● GIVEN DATA
* * * * * * * * *
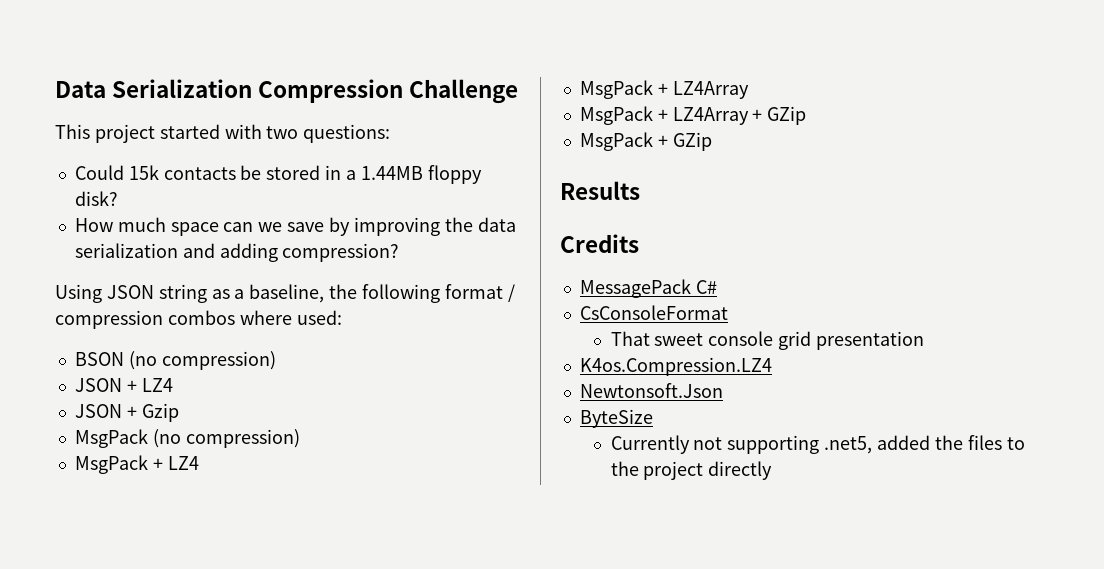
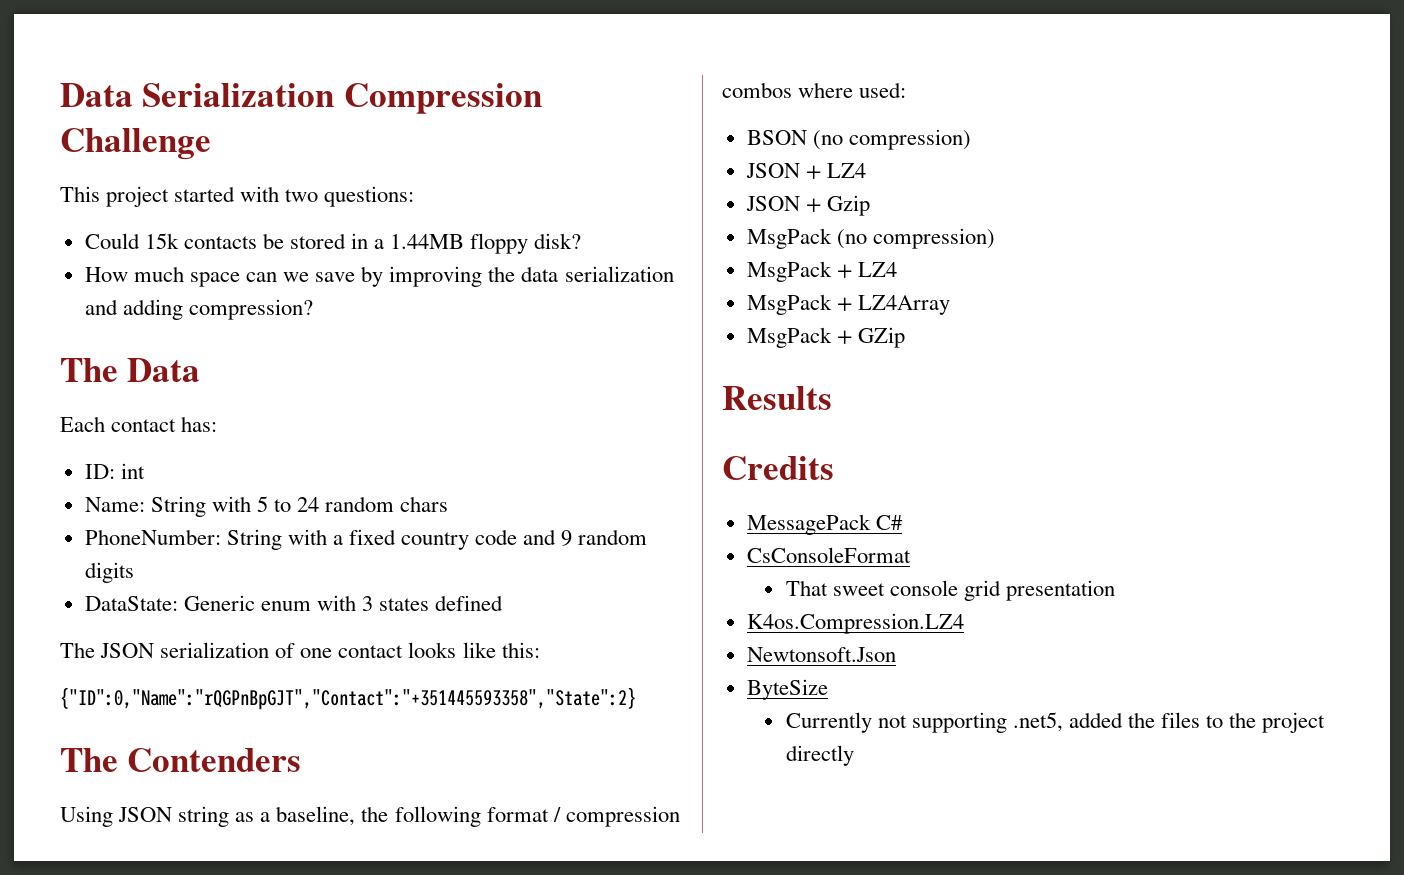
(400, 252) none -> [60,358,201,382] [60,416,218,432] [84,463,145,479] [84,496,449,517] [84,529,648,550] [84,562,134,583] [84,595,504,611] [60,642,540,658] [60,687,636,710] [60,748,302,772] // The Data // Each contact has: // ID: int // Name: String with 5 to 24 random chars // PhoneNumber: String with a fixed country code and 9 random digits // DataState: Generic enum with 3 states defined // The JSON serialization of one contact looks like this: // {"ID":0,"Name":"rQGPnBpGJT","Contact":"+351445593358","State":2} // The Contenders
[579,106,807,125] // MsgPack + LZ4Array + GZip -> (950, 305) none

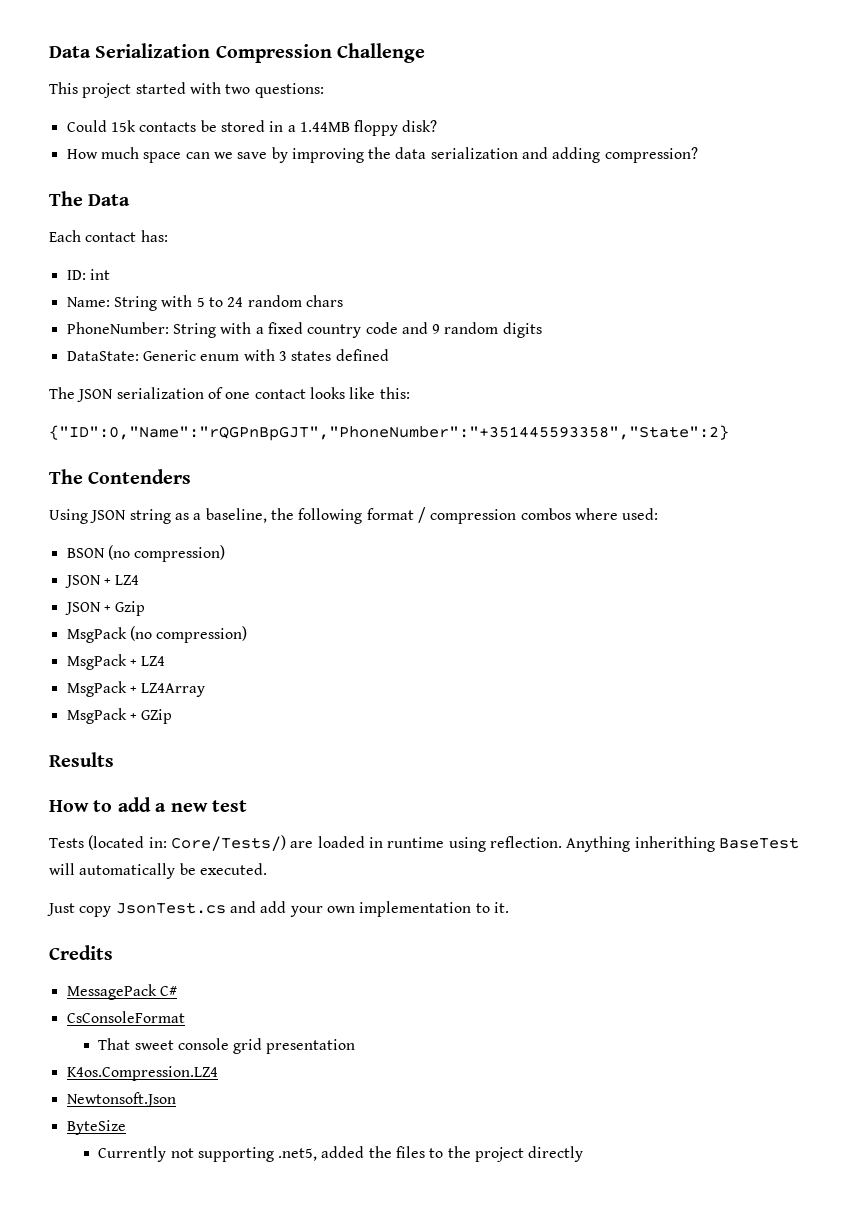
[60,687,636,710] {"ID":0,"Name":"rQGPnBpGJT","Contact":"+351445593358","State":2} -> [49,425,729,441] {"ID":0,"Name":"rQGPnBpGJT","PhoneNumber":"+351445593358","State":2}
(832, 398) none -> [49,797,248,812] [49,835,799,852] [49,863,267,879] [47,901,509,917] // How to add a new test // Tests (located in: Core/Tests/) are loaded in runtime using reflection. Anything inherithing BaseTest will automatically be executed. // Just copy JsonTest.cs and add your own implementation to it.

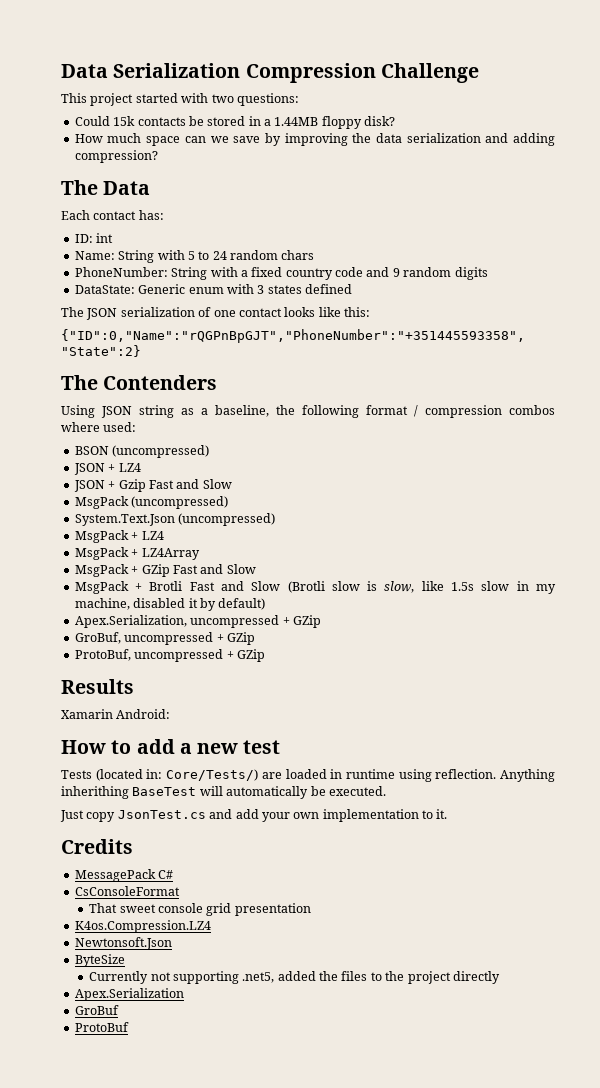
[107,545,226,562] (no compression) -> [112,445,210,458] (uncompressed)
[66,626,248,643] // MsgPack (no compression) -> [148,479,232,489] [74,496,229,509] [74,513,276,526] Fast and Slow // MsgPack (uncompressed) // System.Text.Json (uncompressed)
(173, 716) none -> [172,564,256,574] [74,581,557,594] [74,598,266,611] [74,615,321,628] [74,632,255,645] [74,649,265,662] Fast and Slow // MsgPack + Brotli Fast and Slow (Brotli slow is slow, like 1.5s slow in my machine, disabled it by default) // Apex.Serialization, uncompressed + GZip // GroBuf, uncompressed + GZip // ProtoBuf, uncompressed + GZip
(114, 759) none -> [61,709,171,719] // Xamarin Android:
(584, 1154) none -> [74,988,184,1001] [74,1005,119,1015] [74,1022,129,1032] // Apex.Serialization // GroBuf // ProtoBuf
* * * * * * * * *
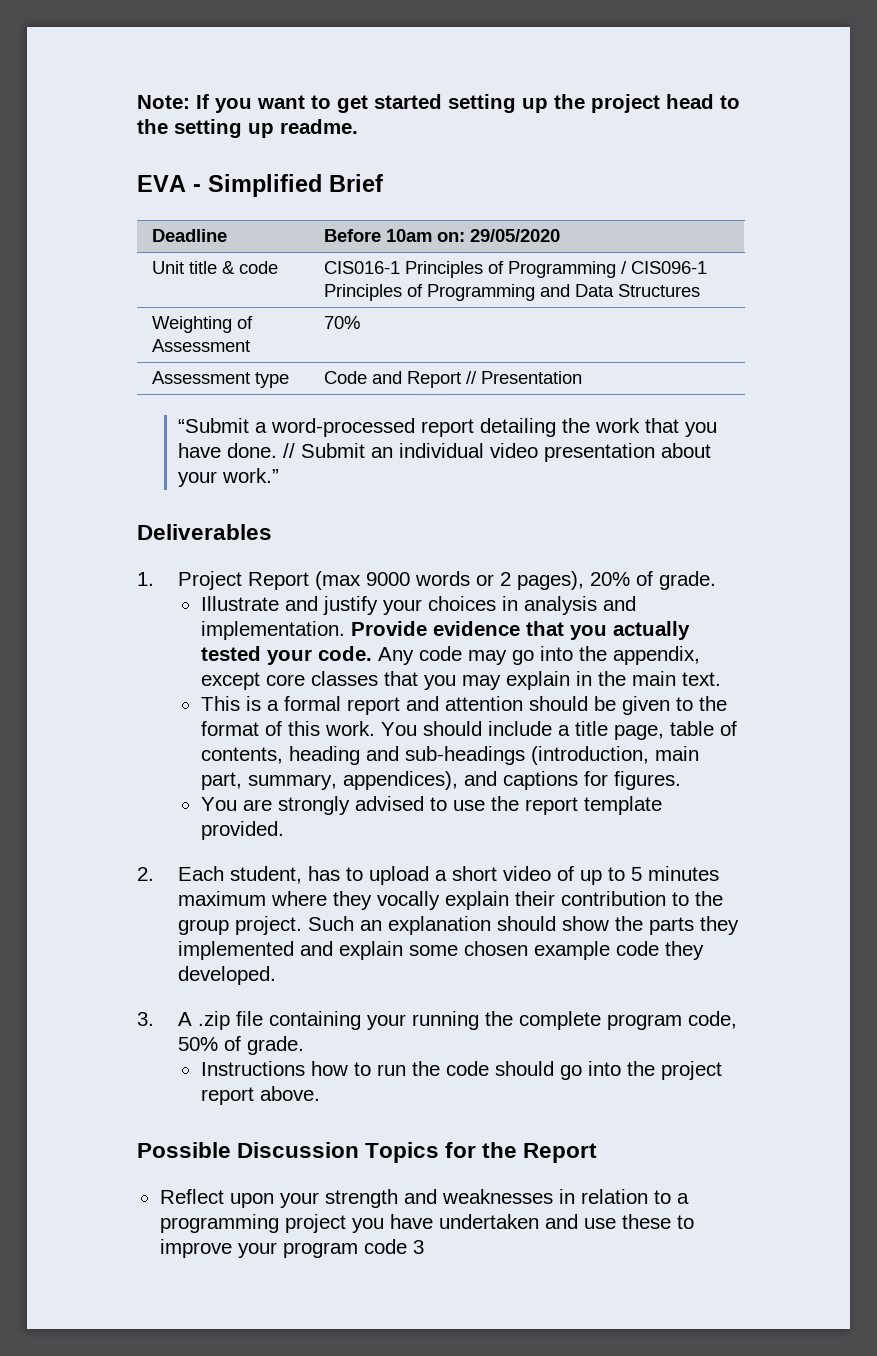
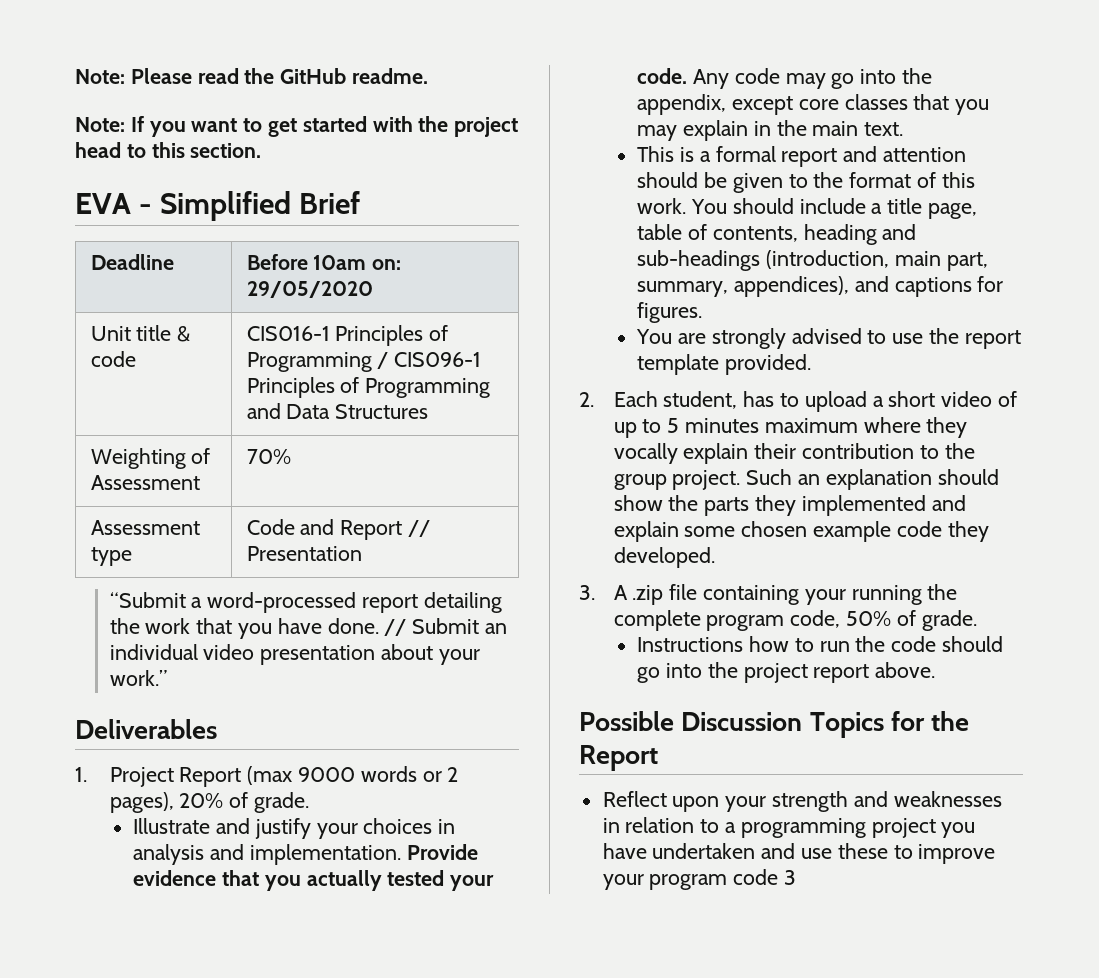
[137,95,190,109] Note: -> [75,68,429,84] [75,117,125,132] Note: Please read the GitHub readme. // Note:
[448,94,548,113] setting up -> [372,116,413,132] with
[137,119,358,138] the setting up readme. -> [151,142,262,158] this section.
* * * * * * * * *
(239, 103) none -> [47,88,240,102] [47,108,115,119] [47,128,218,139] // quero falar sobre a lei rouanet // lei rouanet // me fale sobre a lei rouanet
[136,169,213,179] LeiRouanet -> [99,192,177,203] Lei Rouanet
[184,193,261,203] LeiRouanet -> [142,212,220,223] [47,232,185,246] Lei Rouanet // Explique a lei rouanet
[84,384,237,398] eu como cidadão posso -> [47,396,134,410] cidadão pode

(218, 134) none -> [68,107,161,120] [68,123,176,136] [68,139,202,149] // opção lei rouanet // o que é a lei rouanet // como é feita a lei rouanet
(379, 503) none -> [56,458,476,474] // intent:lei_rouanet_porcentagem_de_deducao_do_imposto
* * * * * * * * *
● PROMPT
Would you please return all lines of the data that include the word "Contact"?

● TASK RESULT
(400, 252) none -> [60,358,201,382] [60,416,218,432] [84,463,145,479] [84,496,449,517] [84,529,648,550] [84,562,134,583] [84,595,504,611] [60,642,540,658] [60,687,636,710] [60,748,302,772] // The Data // Each contact has: // ID: int // Name: String with 5 to 24 random chars // PhoneNumber: String with a fixed country code and 9 random digits // DataState: Generic enum with 3 states defined // The JSON serialization of one contact looks like this: // {"ID":0,"Name":"rQGPnBpGJT","Contact":"+351445593358","State":2} // The Contenders
[60,687,636,710] {"ID":0,"Name":"rQGPnBpGJT","Contact":"+351445593358","State":2} -> [49,425,729,441] {"ID":0,"Name":"rQGPnBpGJT","PhoneNumber":"+351445593358","State":2}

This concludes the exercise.